**Work item:**
Find the word "none" in the listing below. Copy every line that has it.
********************
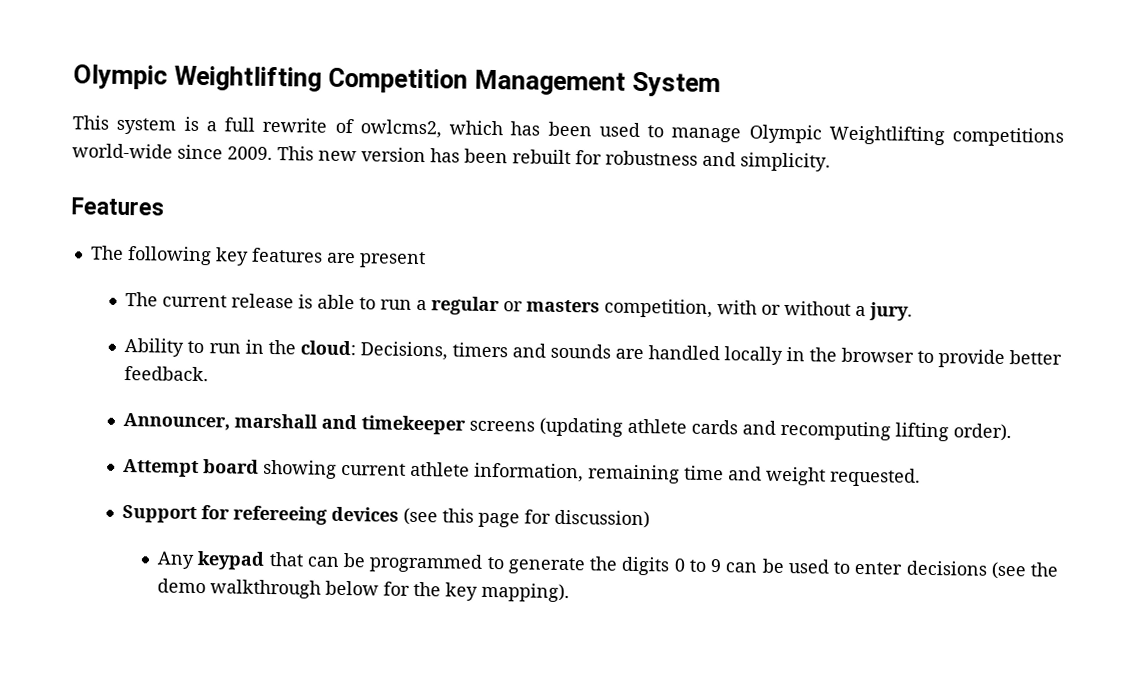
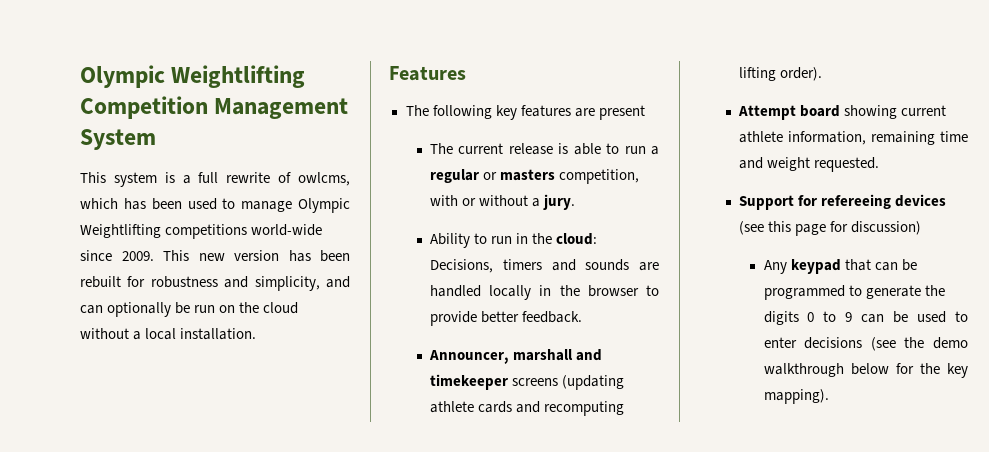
[359,119,442,139] owlcms2, -> [298,172,350,186] owlcms,
[740,152,831,172] simplicity. -> [254,276,350,291] [80,302,299,317] [80,328,257,340] simplicity, and can optionally be run on the cloud without a local installation.

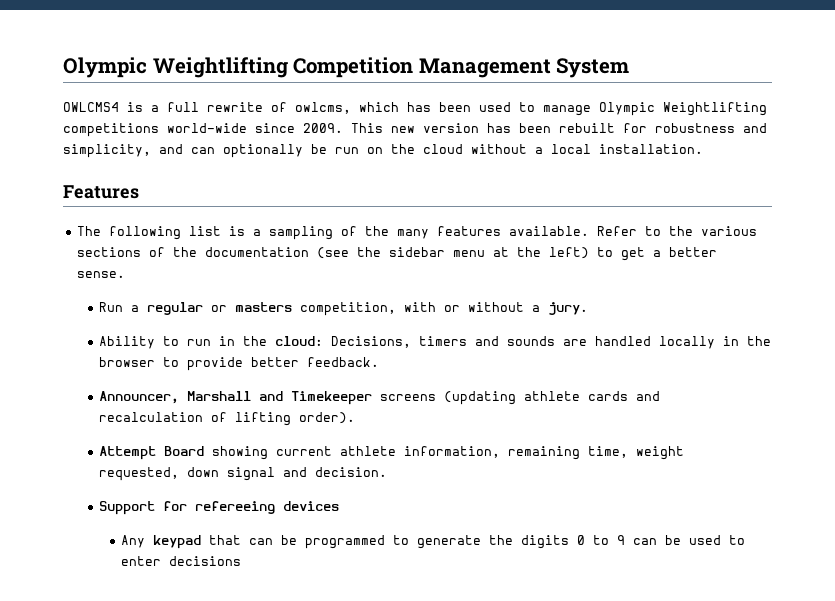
[80,172,157,187] This system -> [63,102,119,112] OWLCMS4
[495,105,645,120] [430,143,646,155] key features are present // The current release is able to run -> [188,226,757,240] [76,247,717,261] [76,271,125,278] [99,302,124,312] list is a sampling of the many features available. Refer to the various sections of the documentation (see the sidebar menu at the left) to get a better sense. // Run
[513,349,603,361] [430,374,509,390] marshall and timekeeper -> [187,391,373,405] Marshall and Timekeeper
[544,401,625,416] recomputing -> [99,412,228,422] recalculation of
[800,105,841,117] board -> [164,446,205,456] Board
[940,131,968,142] [739,157,880,172] time and weight requested. -> [588,446,685,460] [99,467,388,481] time, weight requested, down signal and decision.
[739,221,922,236] (see this page for discussion) -> (340, 506) none
[870,337,968,351] [763,363,968,378] [763,389,829,404] (see the demo walkthrough below for the key mapping). -> (242, 561) none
********************
**Result of the exercise:**
[739,221,922,236] (see this page for discussion) -> (340, 506) none
[870,337,968,351] [763,363,968,378] [763,389,829,404] (see the demo walkthrough below for the key mapping). -> (242, 561) none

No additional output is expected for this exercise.